Pantai Jilbab adalah pantai berpasir putih yang terletak di Desa Palak Kerambil, Susoh, Aceh Barat Daya. Untuk tiba dis sana hanya butuh waktu lima menit dari Kota Blangpidie dengan mengenderai sepeda motor. Di objek wisata ini, selain bisa menikmati laut biru yang berpasir putih, kita juga bisa melihat Pulau Pusong atau yang dikenal dengan Pulau Gosong dari kejauhan. Tidak hanya itu, puluhan cafe juga didirikan di tepi pantai ini sehingga jika lapar mendera, perut langsung bisa diisi di sana. Rujak Aceh, Mie Aceh, air kelapa muda, es krim, dan beraneka makanan lain bisa kita nikmati di pondok-pondok yang disediakan oleh cafe tersebut.
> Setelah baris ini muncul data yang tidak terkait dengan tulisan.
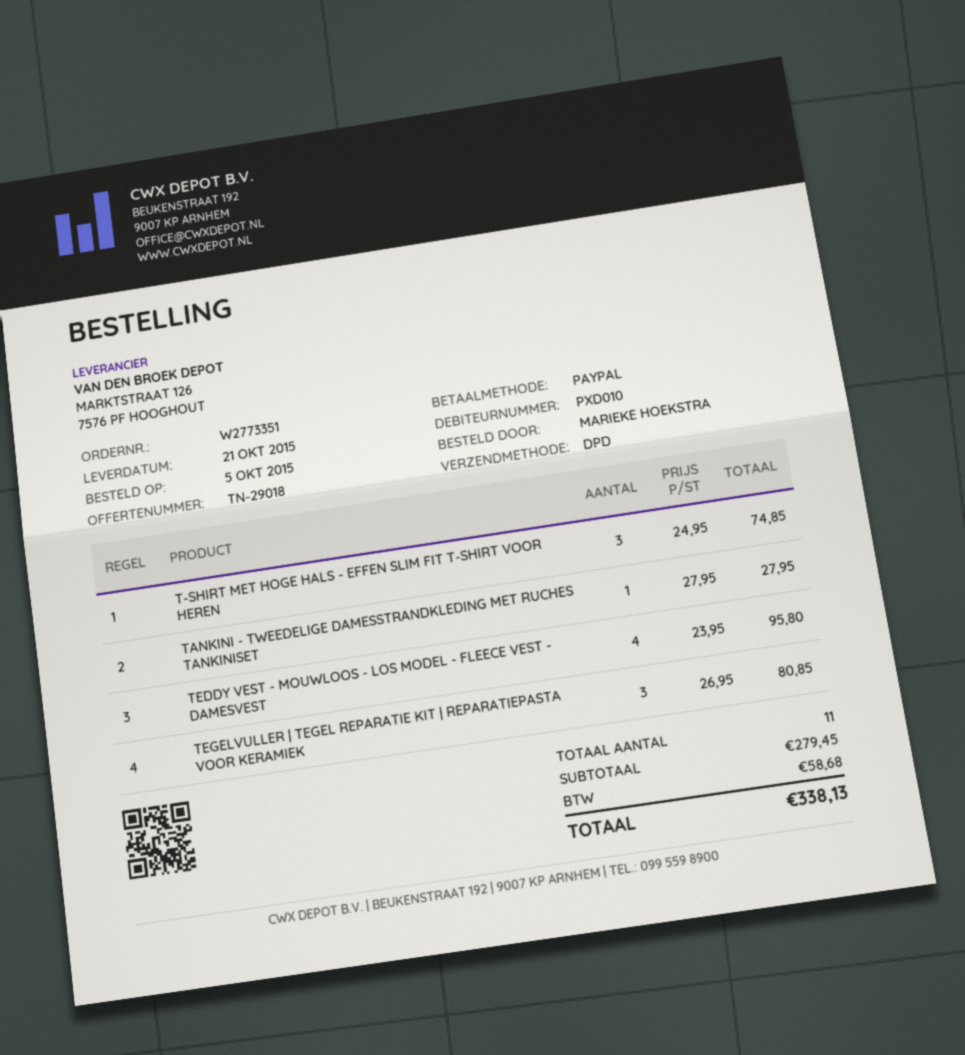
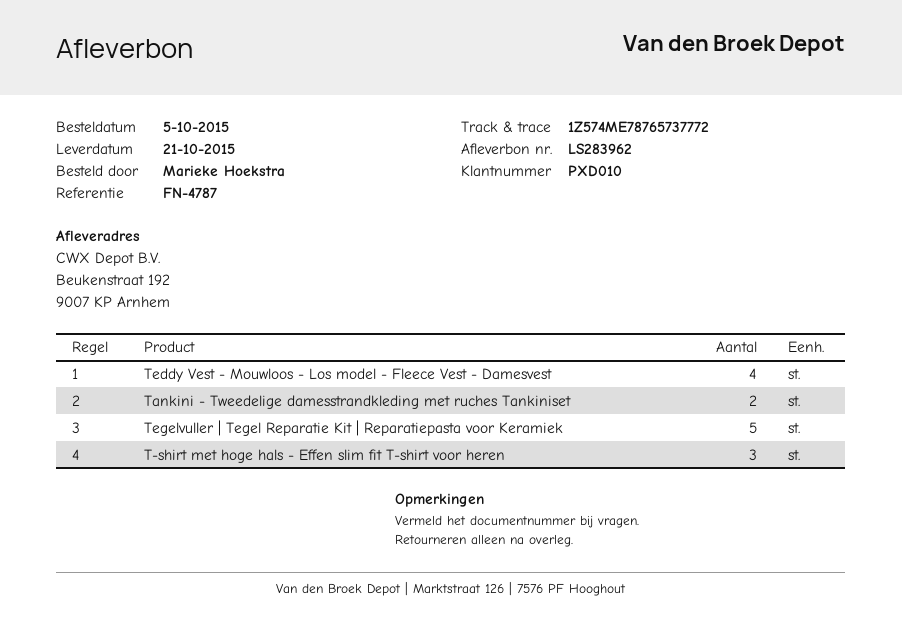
TANKINI - TWEEDELIGE DAMESSTRANDKLEDING MET RUCHES TANKINISET: 1 -> 2
TEGELVULLER | TEGEL REPARATIE KIT | REPARATIEPASTA VOOR KERAMIEK: 3 -> 5

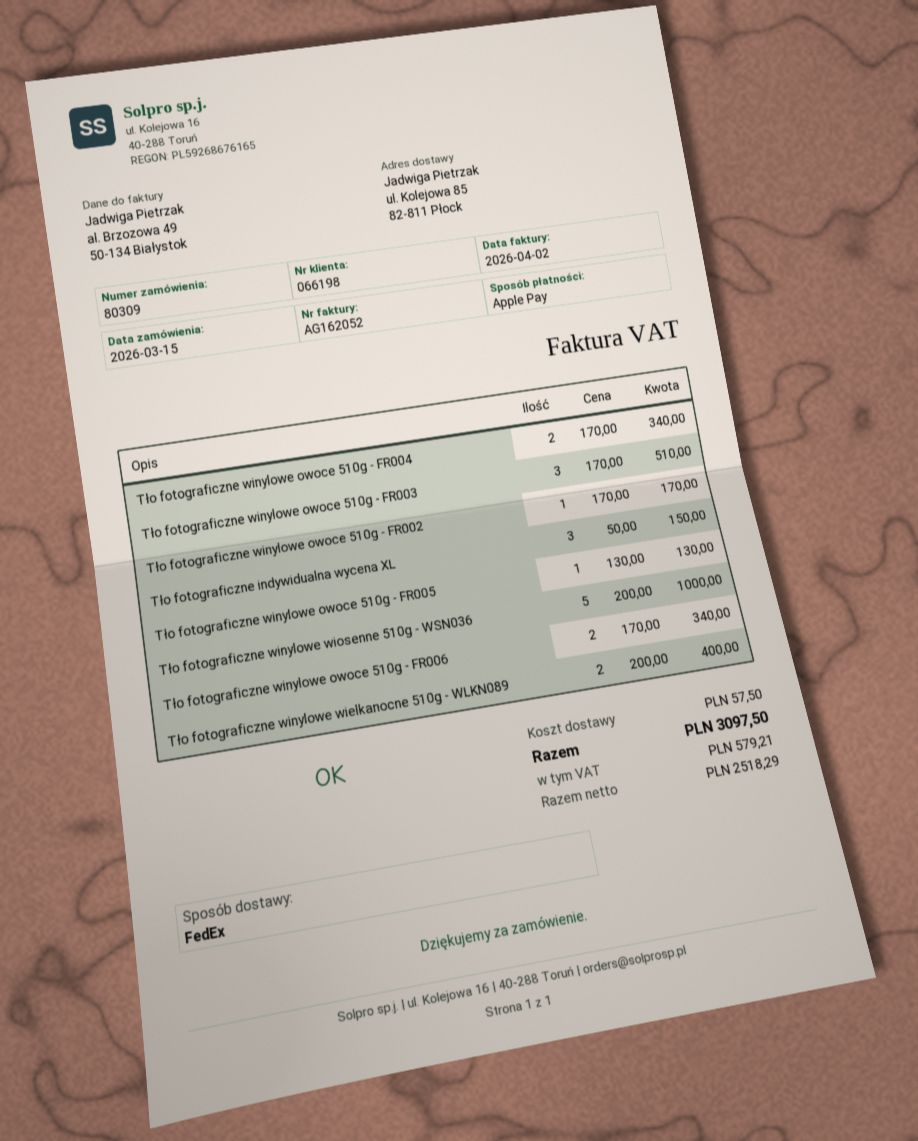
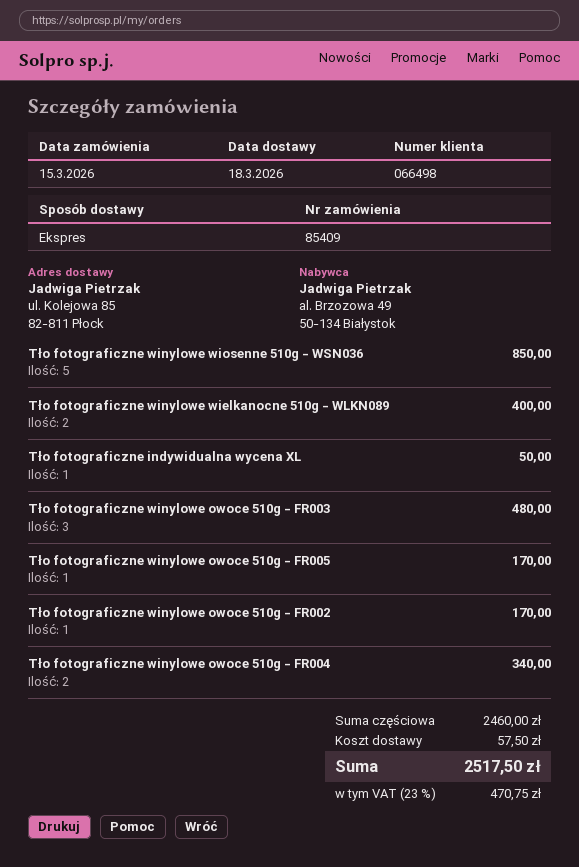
order number: 80309 -> 85409
customer number: 066198 -> 066498
shipping method: FedEx -> express
Tło fotograficzne winylowe owoce 510g - FR003: 3 for 510.00 -> 3 for 480.00
Tło fotograficzne indywidualna wycena XL: 3 for 150.00 -> 1 for 50.00
Tło fotograficzne winylowe owoce 510g - FR005: 1 for 130.00 -> 1 for 170.00
Tło fotograficzne winylowe wiosenne 510g - WSN036: 5 for 1000.00 -> 5 for 850.00
Tło fotograficzne winylowe owoce 510g - FR006: 2 for 340.00 -> none
tax: 579.21 -> 470.75
total: 3097.50 -> 2517.50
Bagi yang membawa anak kecil, ada satu cafe yang saya rekomendasikan. Namanya Cafe FC Barcelona. Sebenarnya, kalau dilihat-lihat hanya tempat para pramusaji menyiapkan makanan yang dicat layaknya warna club sepakbola itu, mungkin pemilihan nama cafe tersebut karena sang empunya ngefans berat dengan Barca. Nah, di halaman cafe ini terdapat beragam permainan yang bisa menghibur anak-anak. Misalnya saja ayunan, jungkat-jangkit, perosotan, tempat mandi bola, dan replika perahu.
Yang paling menarik dari semua permainan di cafe Barcelona adalah replika perahu. Beberapa perahu berukuran mungil itu disusun di atas lingkaran dan bisa diputar layaknya komedi putar. Bedanya, jika komedi putar bisa berjalan dengan mesin maka replika perahu ini harus diputar secara manual. Naqiya sangat senang waktu saya mengajaknya menaiki perahu-perahuan tersebut.
Ada satu hal yang harus dicatat jika ingin jalan-jalan ke Pantai Jilbab, waktu berkunjung ke sana adalah sore hari. Pernah sekali saya dan Naqiya ke sana pagi hari, maka hanya sepi yang kami dapatkan. Pantainya sepi begitu juga dengan cafe-cafe belum ada yang buka. Cuaca pagi sampai siang hari juga sangat panas, mungkin itulah alasan mengapa orang-orang baru berkunjung ke pantai ini di sore hari.
hidayahsulistyowati says
Unik juga namanya, pantainya juga bersih seperti pantai di Aceh lainnya ya mbak
Suherlin says
wah sesuai dugaan saya, ke pantai ini harus berjilbab hehe
pantai di Aceh bersih-bersih ya, beda banget sama pantai di Jawa, udah banyak sampah 🙁
Lia Angraini says
wah kenang2an para muslim pendahulu kita bahwa peduli wanita
Fahmi (catperku) says
hooh, sampai sekarang kalau ke pantai ini harus memakai jilbab gitu? 😀
Liza Fathia says
Yang cowok ga usah kak. Heheheh
mangcara says
Unik nama pantainya 🙂 sayang jauh banget di Aceh
echaimutenan says
AAAKKKK lucuneeeeeee embilll…
tapi pantainya masih bersih ya
watilabs says
Lengkap juga fasilitasnya ada tempat bermain buat si kecil di pantai
cafe says
cowok cowok harus pakai jilbab juga yah… biar gk kena razia. hihihi
hijabalsa123 says
Wih unik dan menarik pantainya. kan selama ini identik dengan pakaian yang kurang enak di lihat kalo dipantai.